DESCRIPTION OF THE TASK: Should a picture appear anywhere in the data, omit it and copy everything else exactly.

.....

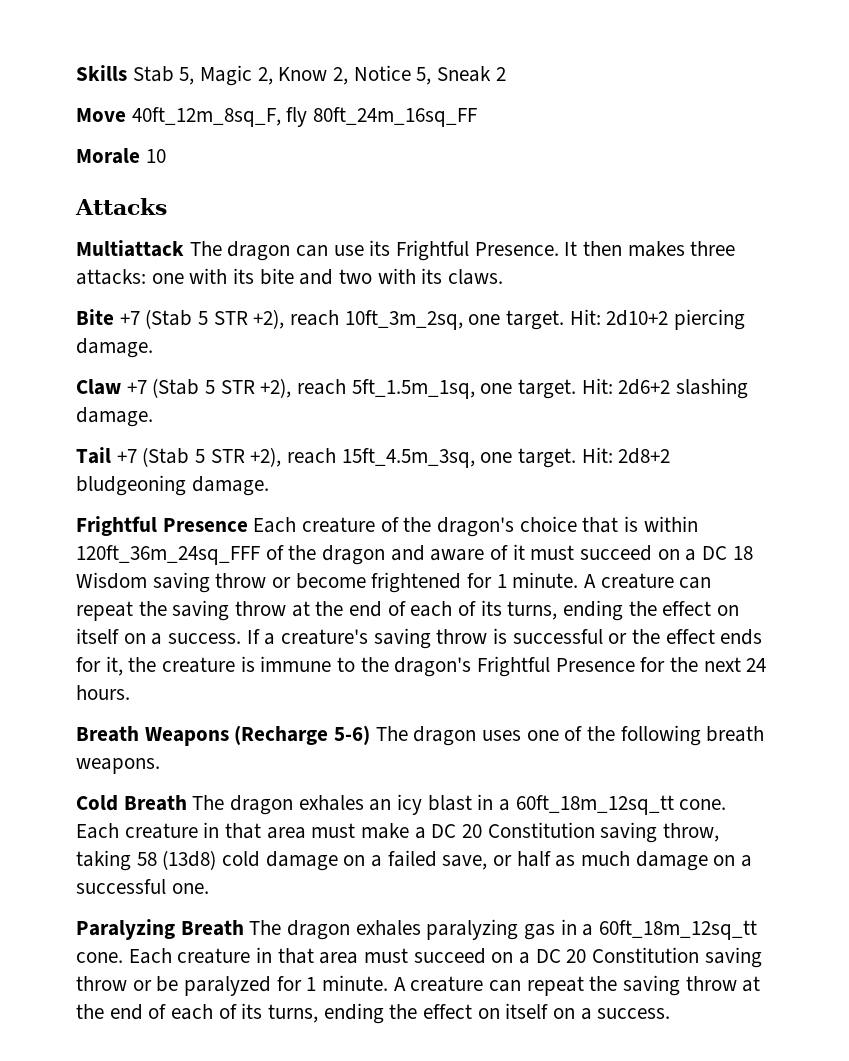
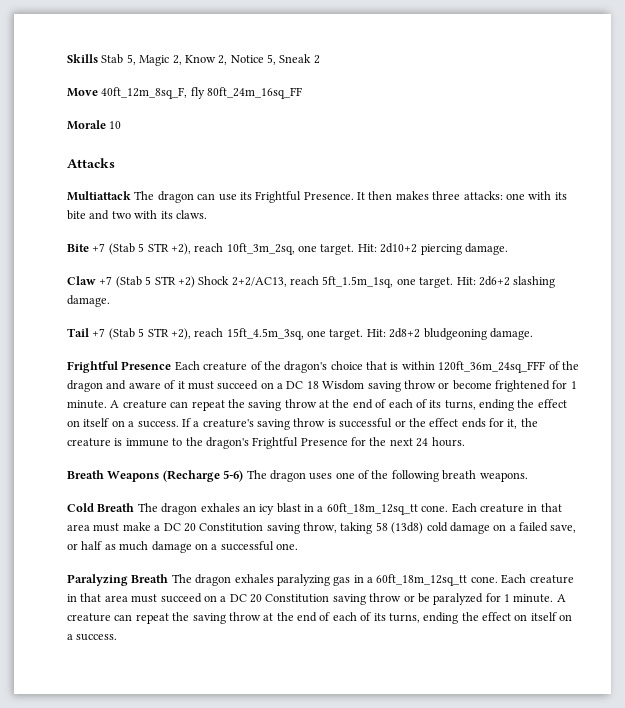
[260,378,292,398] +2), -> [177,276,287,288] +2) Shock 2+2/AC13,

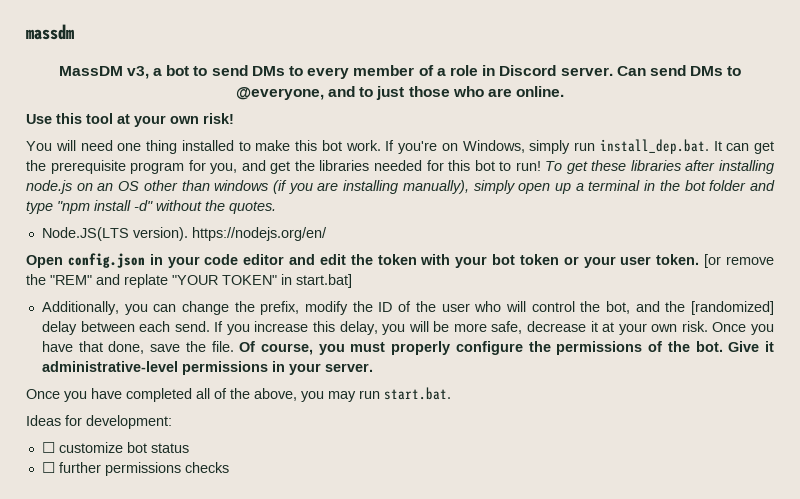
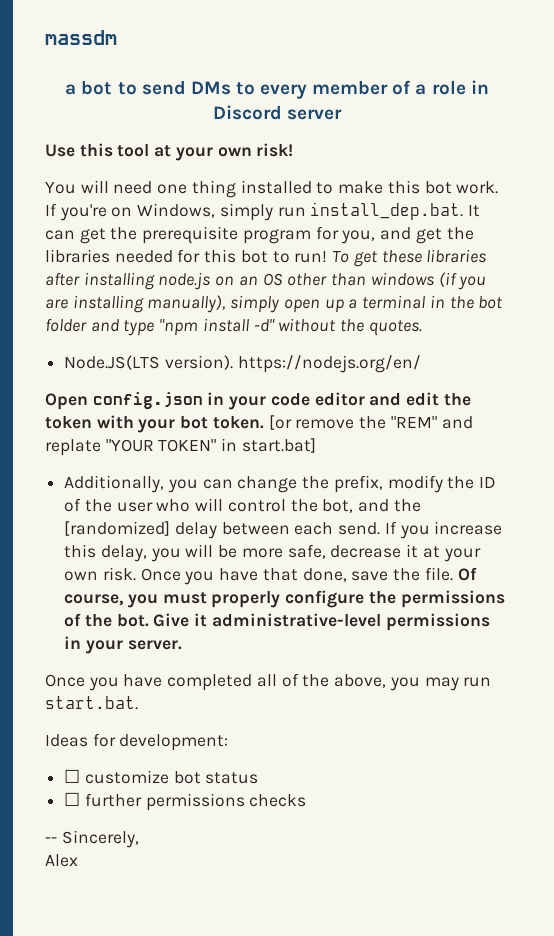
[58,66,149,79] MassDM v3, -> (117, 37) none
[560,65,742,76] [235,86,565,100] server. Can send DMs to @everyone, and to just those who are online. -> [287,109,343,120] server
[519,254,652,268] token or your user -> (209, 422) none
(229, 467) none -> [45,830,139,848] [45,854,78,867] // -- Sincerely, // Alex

.....

EXPECTED ANSWER:
[260,378,292,398] +2), -> [177,276,287,288] +2) Shock 2+2/AC13,

[58,66,149,79] MassDM v3, -> (117, 37) none
[560,65,742,76] [235,86,565,100] server. Can send DMs to @everyone, and to just those who are online. -> [287,109,343,120] server
[519,254,652,268] token or your user -> (209, 422) none
(229, 467) none -> [45,830,139,848] [45,854,78,867] // -- Sincerely, // Alex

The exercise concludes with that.